Data Infrastructure, Education & Sustainability: Notes from the Symposium on the Interagency Strategic Plan for Big Data

Last week, the  National Academies Board on Research Data and Information hosted a Symposium on the Interagency Strategic Plan for Big Data. Staff from the National Institutes of Health, the National Science Foundation, the U.S. Geological Survey and the National Institute for Standards and Technology presented on ongoing work to establish an interagency strategic plan for Big Data. In this short post I recap some of the points and issues that were raised in the presentations and discussion and provide links to some of the projects and initiatives that I think will be of interest to readers of The Signal.

Vision and Priority Actions for National Big Data R&D

Slide with the vision for the interagency big data activity.

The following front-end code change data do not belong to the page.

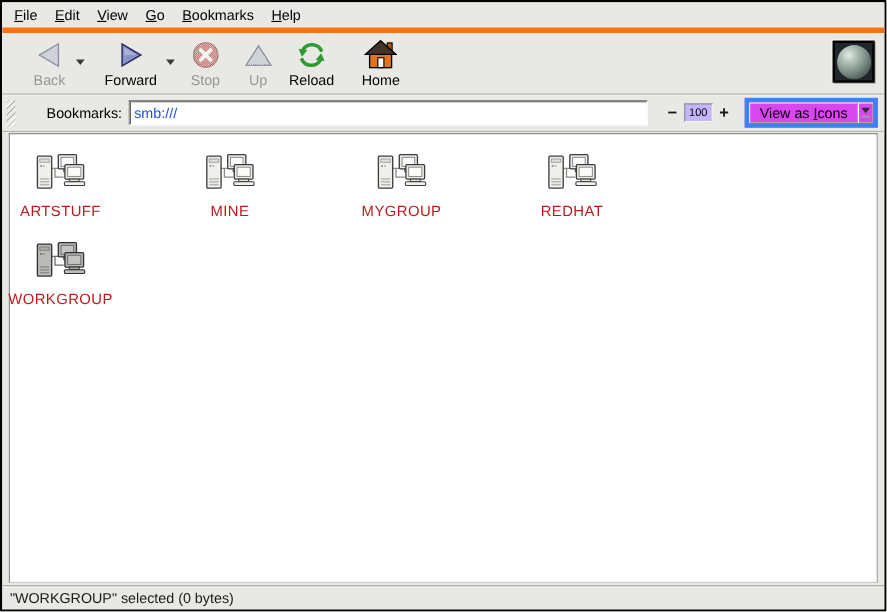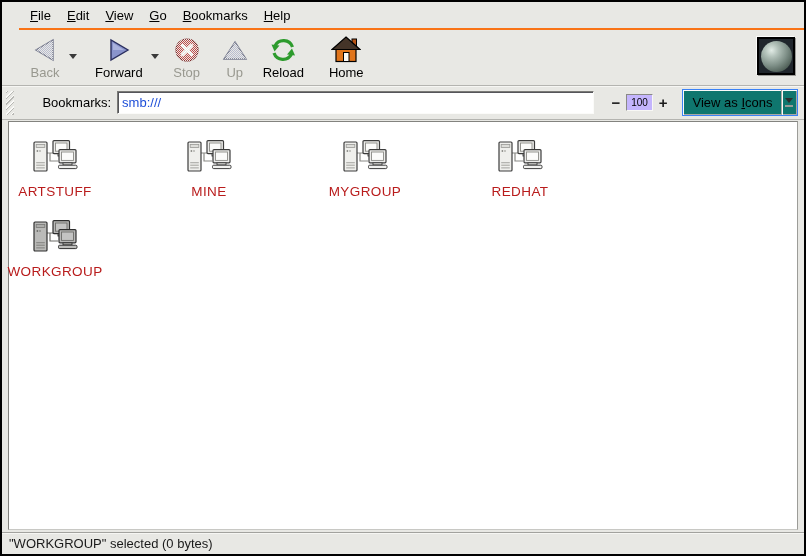--- a/index.html
+++ b/index.html
@@ -18,9 +18,8 @@
     display:flex; align-items:center;
     padding-left:3px;
     background:#e8e8e4;
-    border-bottom:2px solid #f97316;
+    border-bottom:5px solid #f97316;
     box-shadow:0 1px 0 #f6f6f3;
-    margin-left:17px;
   }
   .menu-item {
     display:inline-block;

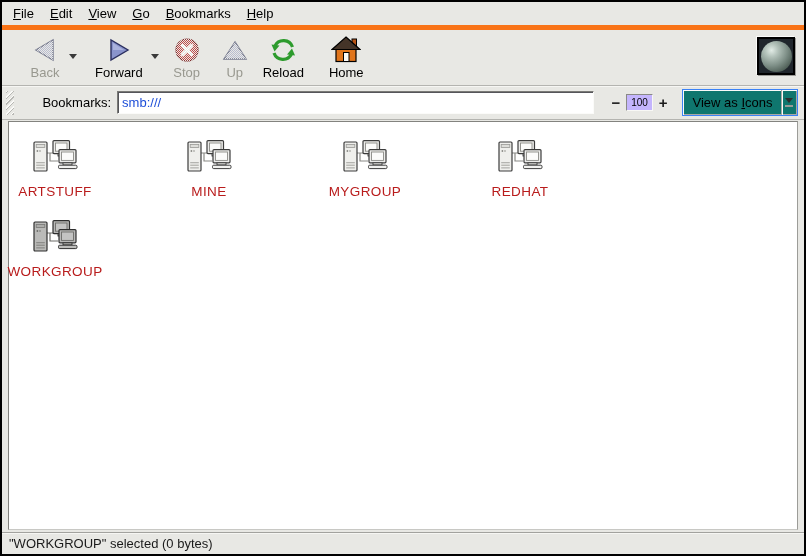--- a/index.html
+++ b/index.html
@@ -105,8 +105,8 @@
     margin-left:10px;
     height:27px; min-width:114px;
     display:flex; align-items:center;
-    background:#0f766e;
-    border:1px solid #3b82f6;
+    background:#d946ef;
+    border:4px solid #3b82f6;
     box-shadow:inset 1px 1px 0 #fbfbf9, inset -1px -1px 0 #a8a8a4;
   }
   .viewas-label { font-size:13px; padding:0 8px 0 10px; white-space:pre; color:#000; }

Slide with the vision for the interagency big data activity.

Part of the occasion for this event is the current “Request for Input (RFI)-National Big Data R&D Initiative.” Individuals and organizations have until November 14th to provide comments on “The National Big Data R&D Initiative: Vision and Actions to be Taken” (pdf). This short document is intended to inform policy for research and development across various federal agencies. Relevant to those working in digital stewardship and digital preservation, the draft includes a focus on issues related to trustworthiness of data and resulting knowledge, investing in both domain-specific and shared cyberinfrastructure to support research and improving data analysis education and training and a focus on “ensuring the long term sustainability” of data sets and data resources.

Sustainability as the Elephant in the Room

In the overview presentation about the interagency big data initiative, Allen Dearry from the National Institute of Environmental Health Sciences noted that sustainability and preservation infrastructure for data remains the “elephant in the room.” This comment resonated with several of the subsequent presenters and was referenced several times in their remarks. I was glad to see sustainability and long-term access getting this kind of attention. It is also good to see that “sustainability” is specifically mentioned in the draft document referenced above. With that noted, throughout discussion and presentations it was clear that the challenges of long-term data management are only becoming more and more complex as more and more data is collected to support a range of research.

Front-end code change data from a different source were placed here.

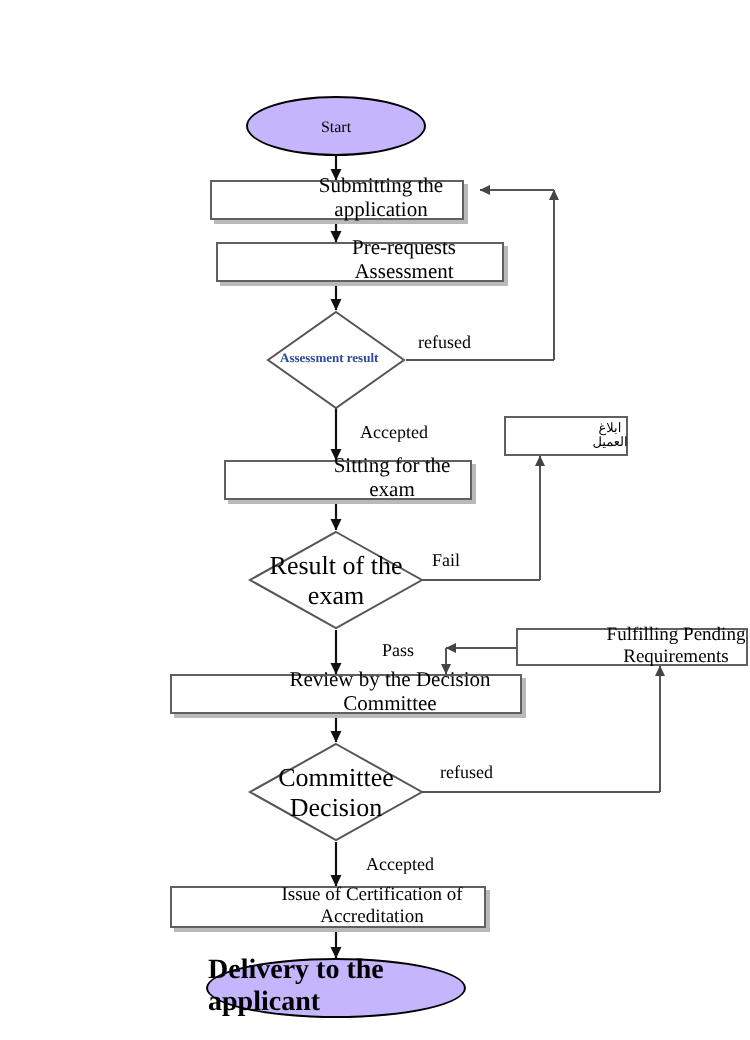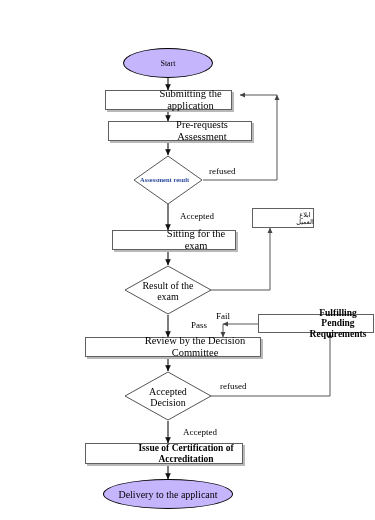--- a/index.html
+++ b/index.html
@@ -67,7 +67,7 @@
     position:absolute;
     display:flex;align-items:center;justify-content:center;
     text-align:center;line-height:1.15;
-    font-size:10px;color:#000;
+    font-size:13px;color:#000;
     font-family:"Liberation Serif", serif;
     pointer-events:none;
   }

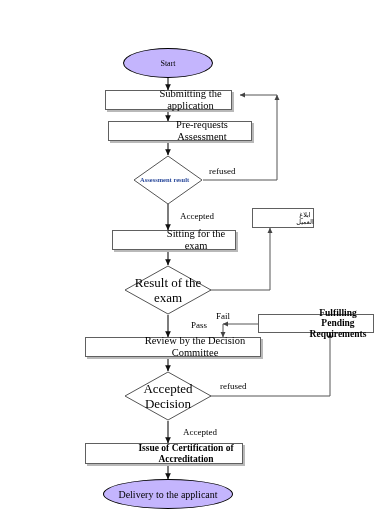--- a/index.html
+++ b/index.html
@@ -191,7 +191,7 @@
 
   <div class="edgelbl" style="left:209px;top:166px;">refused</div>
   <div class="edgelbl" style="left:180px;top:211px;">Accepted</div>
-  <div class="edgelbl" style="left:216px;top:275px;margin-top:36px;">Fail</div>
+  <div class="edgelbl" style="left:216px;top:275px;">Fail</div>
   <div class="edgelbl" style="left:191px;top:320px;">Pass</div>
   <div class="edgelbl" style="left:220px;top:381px;">refused</div>
   <div class="edgelbl" style="left:183px;top:427px;">Accepted</div>

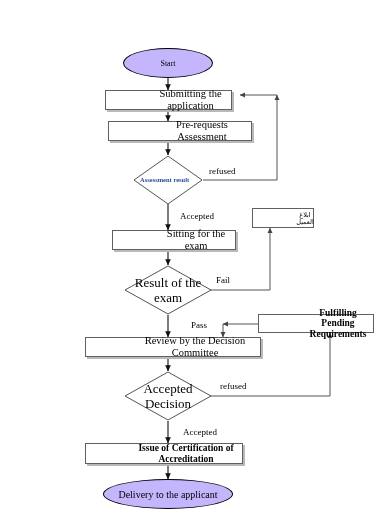--- a/index.html
+++ b/index.html
@@ -48,7 +48,7 @@
     padding-left:44px;
   }
   .rect.shadow{box-shadow:2px 2px 0 0 #b9b9b9;}
-  .rect.bold{font-weight:bold;font-size:9.5px;}
+  .rect.bold{font-weight:normal;font-size:9.5px;}
   .rect.arab{font-size:6.5px;direction:rtl;}
 
   

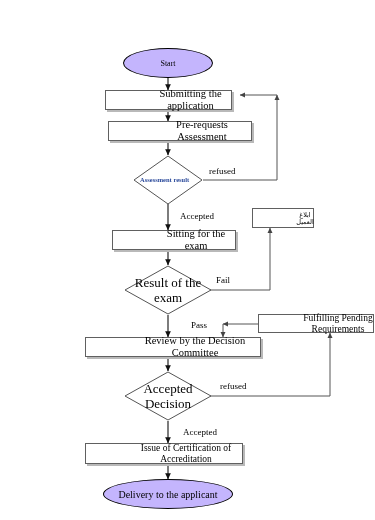--- a/index.html
+++ b/index.html
@@ -179,7 +179,7 @@
   <svg style="position:absolute;left:124px;top:371px;width:88px;height:50px;" viewBox="0 0 88 50">
     <polygon points="44,1 87,25 44,49 1,25" fill="#fff" stroke="#555" stroke-width="1"></polygon>
   </svg>
-  <div class="dialbl" style="left:134px;top:385px;width:68px;height:24px;">Accepted Decision</div>
+  <div class="dialbl" style="left:134px;top:385px;width:68px;height:24px;">Committee Decision</div>
 
   <div class="node rect bold shadow" style="left:85px;top:443px;width:158px;height:21px;text-align:center;">
     <span>Issue of Certification of Accreditation</span>

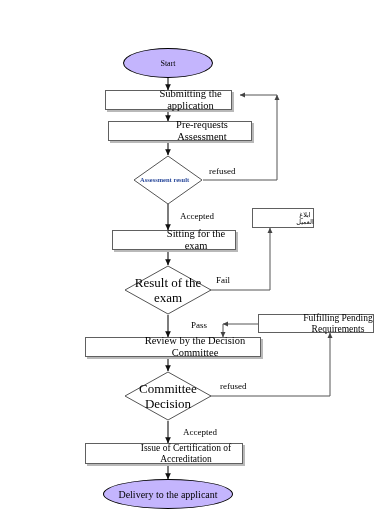--- a/index.html
+++ b/index.html
@@ -60,7 +60,7 @@
     font-size:8px;color:#000;
     font-family:"Liberation Serif", serif;
   }
-  .ell.bold{font-weight:normal;font-size:10px;}
+  .ell.bold{font-weight:bold;font-size:14px;}
 
   
   .dialbl{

From “Data to Knowledge” as a Framework

The phrase “Data to Knowledge” was a repeated in several of the presentations. The interagency team working in this space has often made use of it, for example, in relation to last years “Data to Knowledge to Action” event (pdf). From a stewardship/preservation perspective, it is invaluable to recognize that the focus on the resulting knowledge and action that comes from data puts additional levels of required assurance on the range of activities involved in the stewardship of data. This is not simply an issue of maintaining data assets, but a more complex activity of keeping data accessible and interpretable in ways that support generating sound  knowledge.

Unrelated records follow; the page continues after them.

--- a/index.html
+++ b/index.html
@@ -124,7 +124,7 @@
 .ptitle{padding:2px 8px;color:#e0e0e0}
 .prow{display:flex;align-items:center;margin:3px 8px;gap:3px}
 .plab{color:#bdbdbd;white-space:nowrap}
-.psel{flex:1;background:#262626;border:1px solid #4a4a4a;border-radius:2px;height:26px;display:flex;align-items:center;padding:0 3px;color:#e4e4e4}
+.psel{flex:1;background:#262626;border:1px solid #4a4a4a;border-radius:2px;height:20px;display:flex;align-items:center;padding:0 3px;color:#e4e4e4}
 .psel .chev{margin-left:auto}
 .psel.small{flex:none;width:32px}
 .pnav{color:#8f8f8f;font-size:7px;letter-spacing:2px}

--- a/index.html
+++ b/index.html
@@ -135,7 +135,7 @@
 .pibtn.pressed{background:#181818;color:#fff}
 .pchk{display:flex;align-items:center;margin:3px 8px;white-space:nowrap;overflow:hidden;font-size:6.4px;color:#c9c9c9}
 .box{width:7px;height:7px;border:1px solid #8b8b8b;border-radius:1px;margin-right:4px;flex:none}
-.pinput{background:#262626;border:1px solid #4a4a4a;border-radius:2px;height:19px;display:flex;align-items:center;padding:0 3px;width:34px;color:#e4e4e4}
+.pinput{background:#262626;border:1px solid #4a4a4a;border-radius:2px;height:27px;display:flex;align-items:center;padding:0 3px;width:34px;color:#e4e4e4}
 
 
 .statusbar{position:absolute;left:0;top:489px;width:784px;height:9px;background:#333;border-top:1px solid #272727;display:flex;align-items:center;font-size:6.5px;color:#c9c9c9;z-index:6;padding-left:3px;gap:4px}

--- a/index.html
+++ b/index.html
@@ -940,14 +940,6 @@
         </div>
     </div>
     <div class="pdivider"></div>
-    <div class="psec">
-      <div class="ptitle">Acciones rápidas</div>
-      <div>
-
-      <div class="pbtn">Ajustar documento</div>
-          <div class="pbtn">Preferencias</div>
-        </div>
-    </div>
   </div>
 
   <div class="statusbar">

Some of the particular examples discussed under the heading of “data to knowledge” illustrate the significance of the concept to the work of data preservation and stewardship. One of the presenters mentioned the importance of publishing negative results and the analytic process of research. A presenter noted that open source platforms like iPython notebook are making it easier for scientists to work on and share their data, code and research. This discussion connected rather directly with many of the issues that were raised in the 2012 NDIIPP content summit Science@Risk: Toward a National Strategy for Preserving Online Science and in its final report (pdf). There is a whole range of seemingly ancillary material that makes data interpretable and meaningful. I was pleased to see one of those areas, software, receive recognition at the event.

Recognition of Software Preservation as Supporting Data to Knowledge

Sky Bristol from USGS presenting on sustainability issues related to big data to an audience at the National Academies of Science in Washington DC.

Sky Bristol from USGS presenting on sustainability issues related to big data to an audience at the National Academies of Science in Washington DC.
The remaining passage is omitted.